*Exercise*: Please set down each record exactly as it appears, but leave out any pictures.

──────────

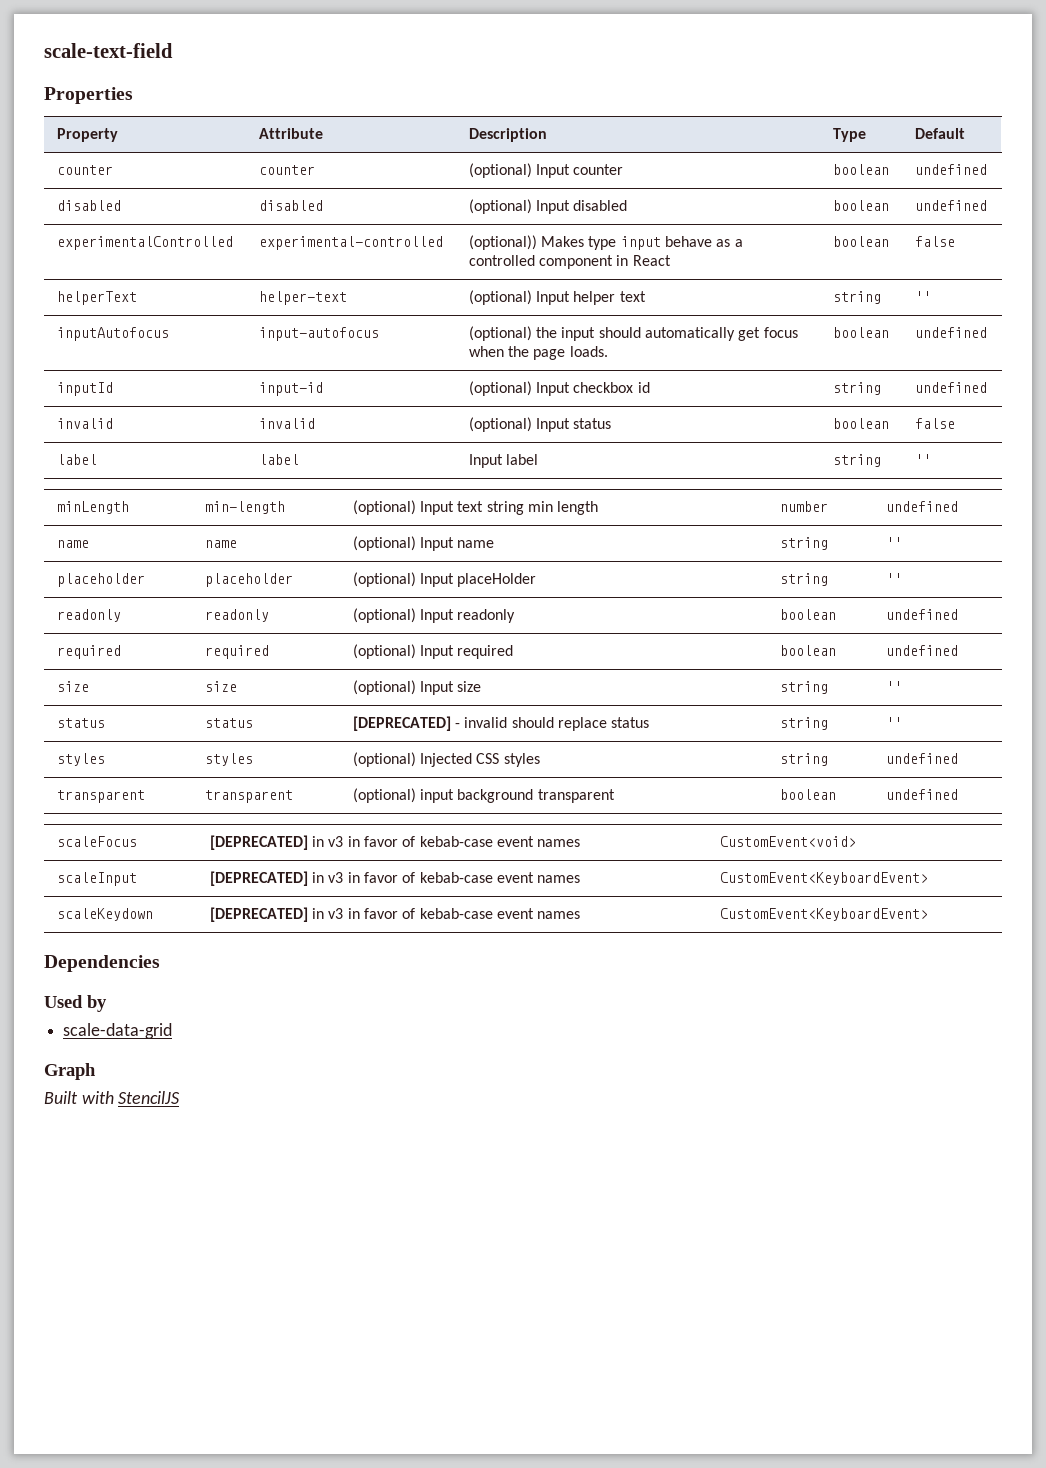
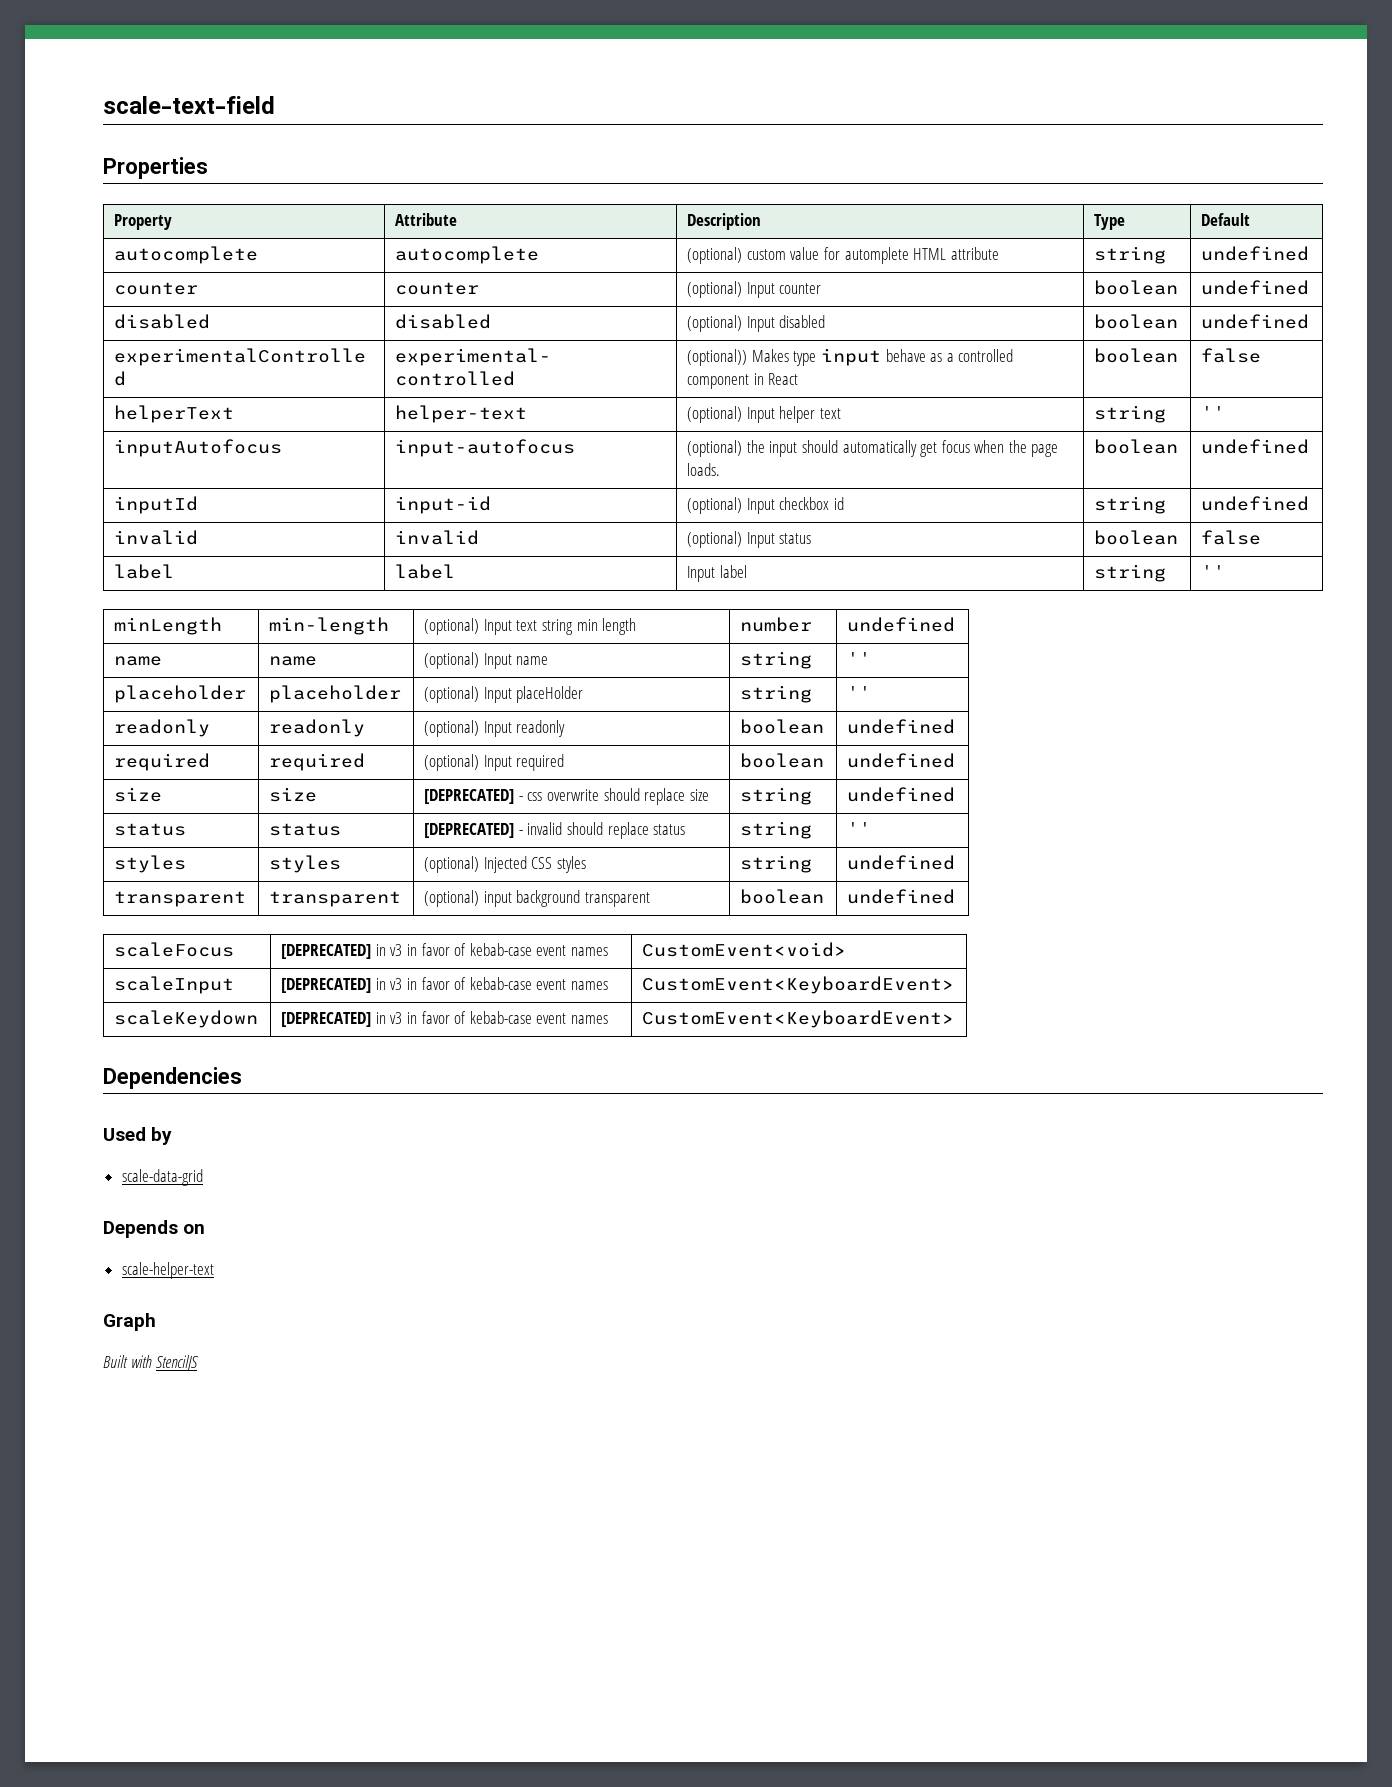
+ autocomplete | autocomplete | (optional) custom value for automplete HTML attribute | string | undefined
- size | size | (optional) Input size | string | ''
+ size | size | [DEPRECATED] - css overwrite should replace size | string | undefined
+ Depends on
+ scale-helper-text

──────────

*Task answer*:
+ autocomplete | autocomplete | (optional) custom value for automplete HTML attribute | string | undefined
- size | size | (optional) Input size | string | ''
+ size | size | [DEPRECATED] - css overwrite should replace size | string | undefined
+ Depends on
+ scale-helper-text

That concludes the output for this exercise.